Data Flow
How data flows through the SyntheticData system.
High-Level Flow
┌─────────────┐
│ Config │
└──────┬──────┘
│
▼
┌─────────────────────────────────────────────────────────────┐
│ Orchestrator │
│ │
│ ┌──────────┐ ┌──────────┐ ┌──────────┐ ┌──────────┐ │
│ │ Master │ → │ Opening │ → │ Transact │ → │ Period │ │
│ │ Data │ │ Balances │ │ ions │ │ Close │ │
│ └──────────┘ └──────────┘ └──────────┘ └──────────┘ │
│ │
└───────────────────────────┬─────────────────────────────────┘
│
┌────────────────────┼────────────────────┐
│ │ │
▼ ▼ ▼
┌─────────────┐ ┌─────────────┐ ┌─────────────┐
│ CSV Sink │ │ Graph Export│ │ Labels │
└─────────────┘ └─────────────┘ └─────────────┘
Phase 1: Configuration Loading
YAML File → Parser → Validator → Config Object
- Load: Read YAML/JSON file
- Parse: Convert to strongly-typed structures
- Validate: Check constraints and ranges
- Resolve: Apply defaults and presets
#![allow(unused)]
fn main() {
let config = Config::from_yaml_file("config.yaml")?;
ConfigValidator::new().validate(&config)?;
}
Phase 2: Master Data Generation
Config → Master Data Generators → Entity Registry
Order of generation (to satisfy dependencies):
- Chart of Accounts: GL account structure
- Employees: Users with approval limits
- Vendors: Suppliers (reference employees as approvers)

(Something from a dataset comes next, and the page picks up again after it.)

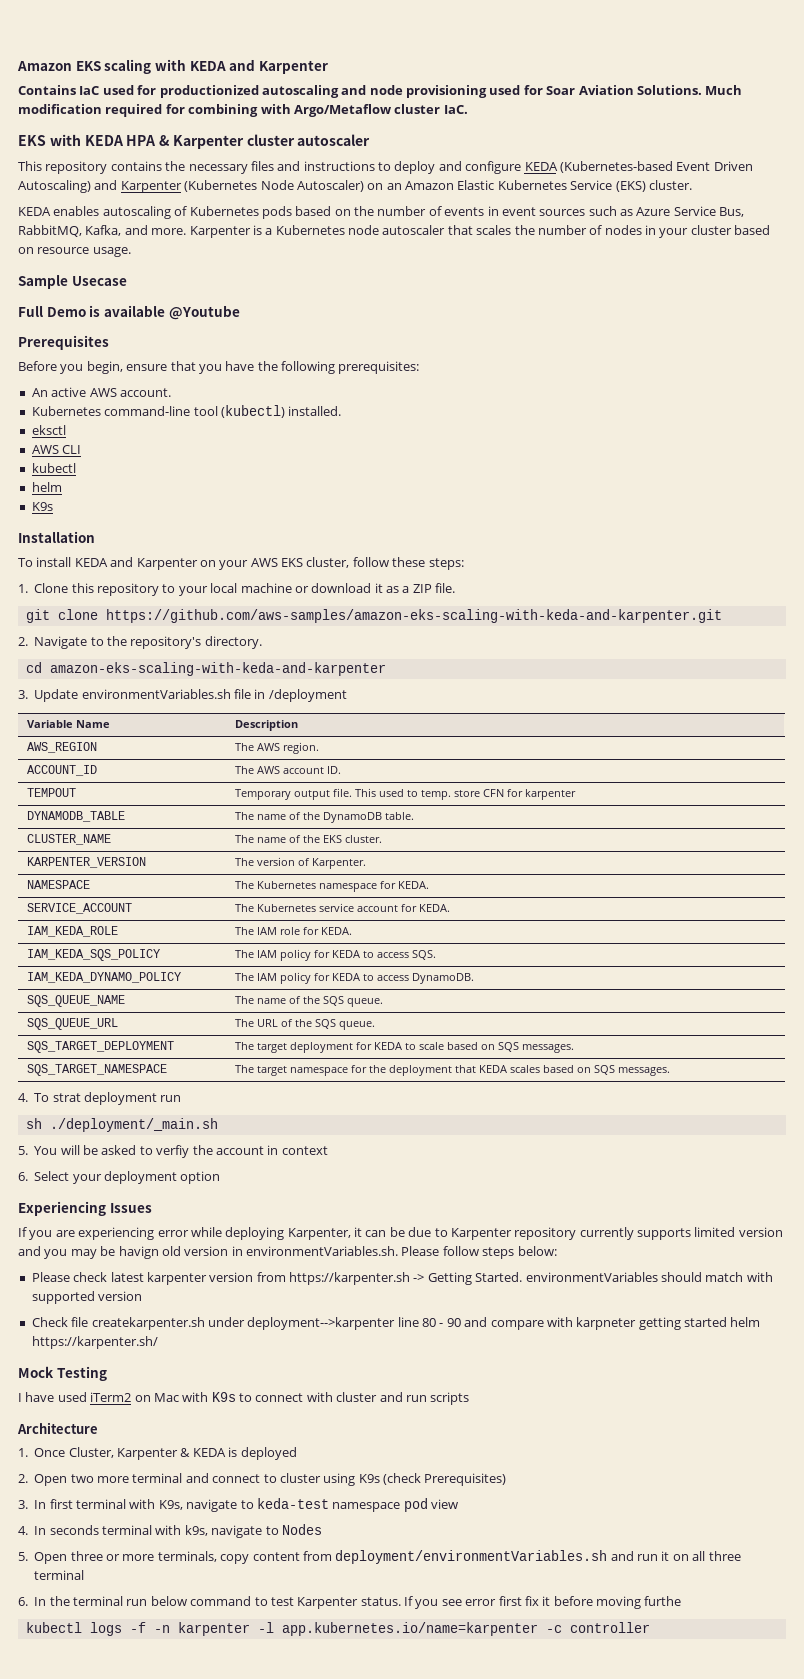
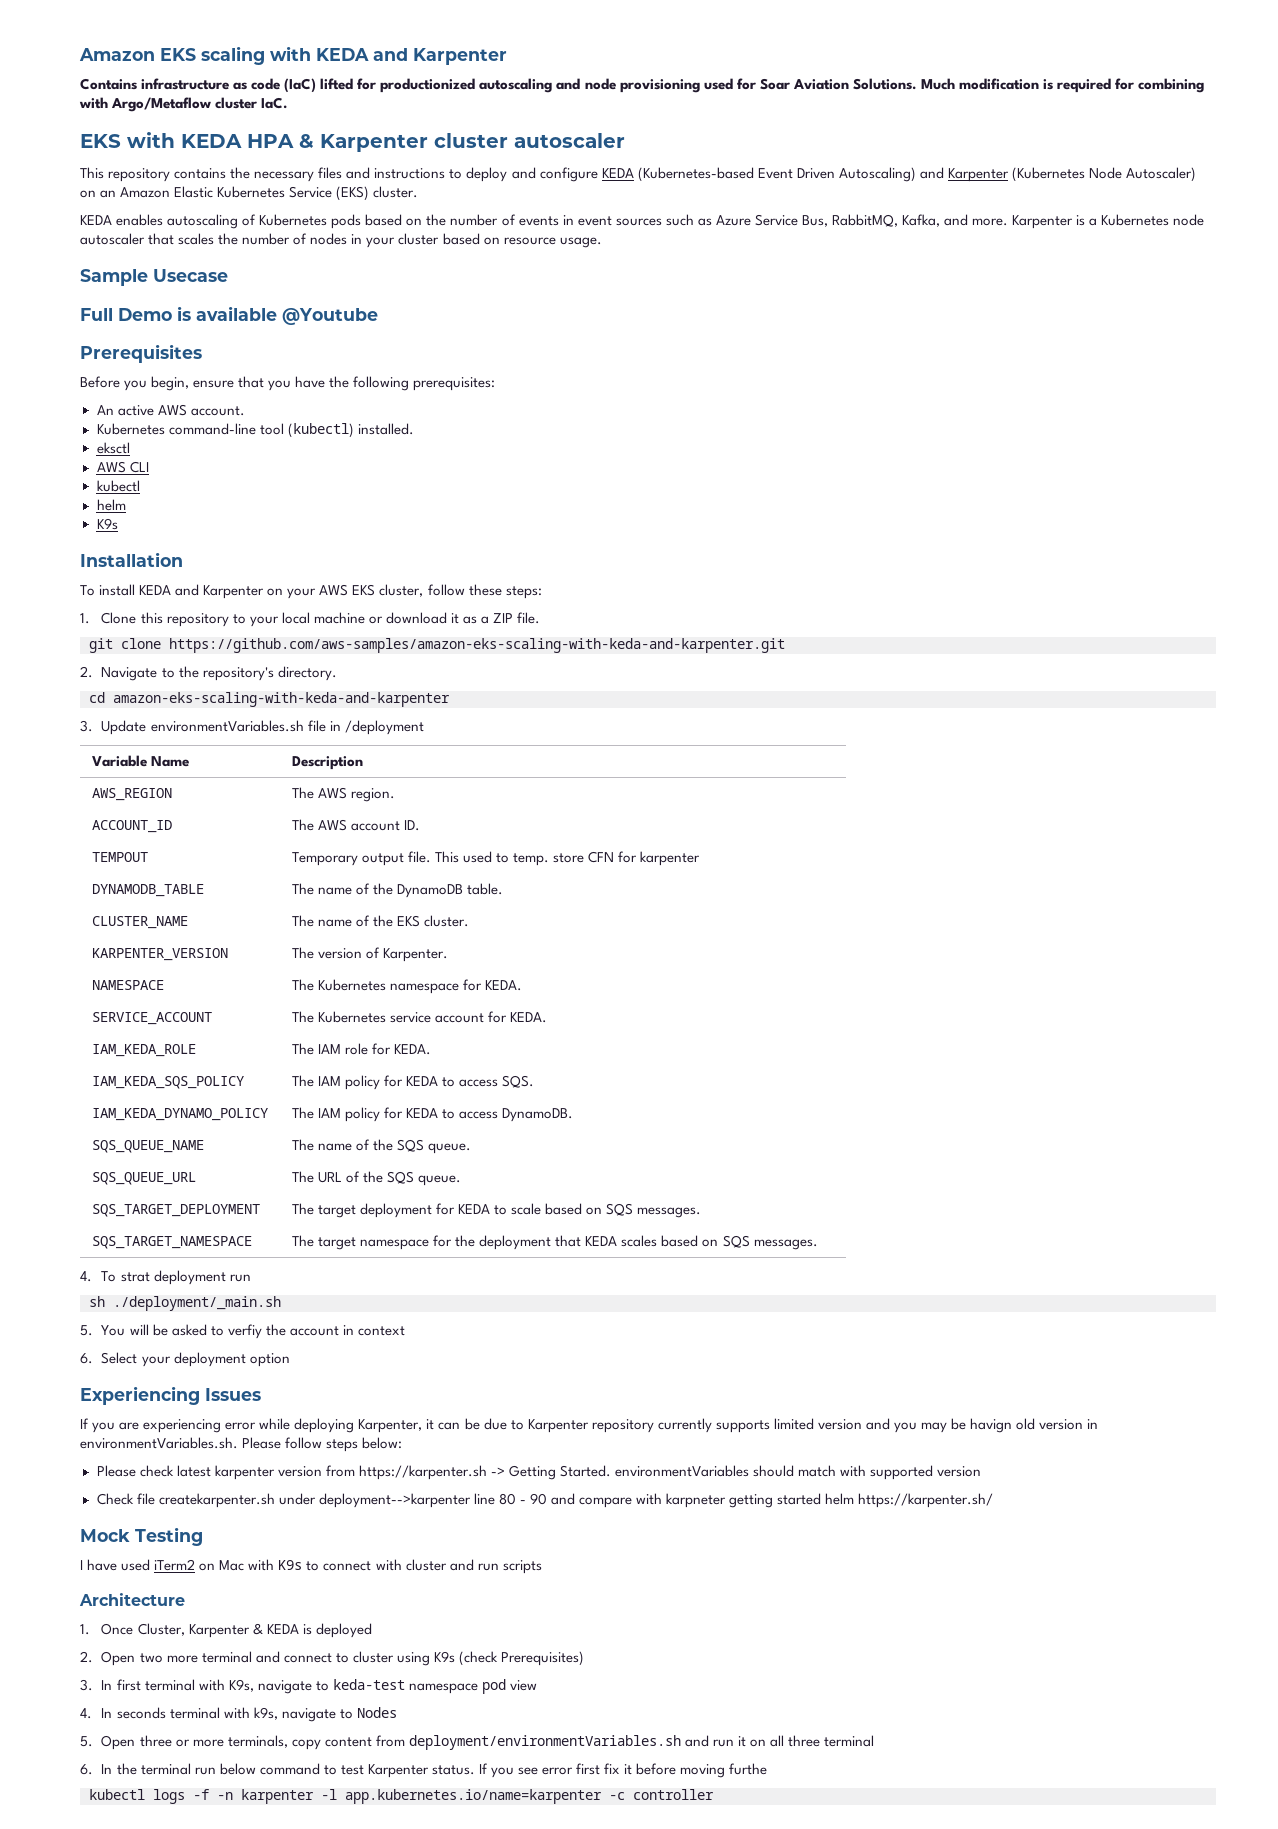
- Contains IaC used for productionized autoscaling and node provisioning used for Soar Aviation Solutions.
+ Contains infrastructure as code (IaC) lifted for productionized autoscaling and node provisioning used for Soar Aviation Solutions.
- Much modification required for combining with Argo/Metaflow cluster IaC.
+ Much modification is required for combining with Argo/Metaflow cluster IaC.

- Customers: Buyers (reference employees)
- Materials: Products (reference accounts)
- Fixed Assets: Capital assets (reference accounts)
#![allow(unused)]
fn main() {
// Entity registry maintains references
let registry = EntityRegistry::new();
registry.register_vendors(&vendors);
registry.register_customers(&customers);
}
Phase 3: Opening Balance Generation
Config + CoA → Balance Generator → Opening JEs
Generates coherent opening balance sheet:
- Calculate target balances per account type
- Distribute across accounts
- Generate opening entries
- Verify A = L + E
#![allow(unused)]
fn main() {
let opening = OpeningBalanceGenerator::new(&config);
let entries = opening.generate()?;
// Verify balance coherence
assert!(entries.iter().all(|e| e.is_balanced()));
}
Phase 4: Transaction Generation
Document Flow Path
Config → P2P/O2C Generators → Documents → JE Generator → Entries
P2P Flow:
PO Generator → Purchase Order
│
▼
GR Generator → Goods Receipt → JE (Inventory/GR-IR)
│
▼
Invoice Gen. → Vendor Invoice → JE (GR-IR/AP)
│
▼
Payment Gen. → Payment → JE (AP/Cash)
Direct JE Path
Config → JE Generator → Entries
For transactions not from document flows:
- Manual entries
- Recurring entries
- Adjustments
Phase 5: Balance Tracking
Entries → Balance Tracker → Running Balances → Trial Balance
Continuous tracking during generation:
#![allow(unused)]
fn main() {
let mut tracker = BalanceTracker::new(&coa);
for entry in &entries {
tracker.post(&entry)?;
// Verify coherence after each entry
assert!(tracker.is_balanced());
}
let trial_balance = tracker.to_trial_balance(period);
}
Phase 6: Anomaly Injection
Entries → Anomaly Injector → Modified Entries + Labels
Anomalies injected post-generation:
- Select entries based on targeting strategy
- Apply anomaly transformation
- Generate label record
#![allow(unused)]
fn main() {
let injector = AnomalyInjector::new(&config.anomaly_injection);
let (modified, labels) = injector.inject(&entries)?;
}
Phase 7: Period Close
Entries + Balances → Close Engine → Closing Entries
Monthly:
- Accruals
- Depreciation
- Subledger reconciliation
Quarterly:
- IC eliminations
- Currency translation
Annual:
- Closing entries
- Retained earnings
Phase 8: Output Generation
CSV/JSON Output
Entries + Master Data → Sinks → Files
#![allow(unused)]
fn main() {
let mut sink = CsvSink::new("output/journal_entries.csv")?;
sink.write_batch(&entries)?;
sink.flush()?;
}
Graph Output
Entries → Graph Builder → Graph → Exporter → PyG/Neo4j
#![allow(unused)]
fn main() {
let builder = TransactionGraphBuilder::new();
let graph = builder.build(&entries)?;
let exporter = PyTorchGeometricExporter::new("output/graphs");
exporter.export(&graph, split_config)?;
}
Phase 9: Enterprise Process Chains (v0.6.0)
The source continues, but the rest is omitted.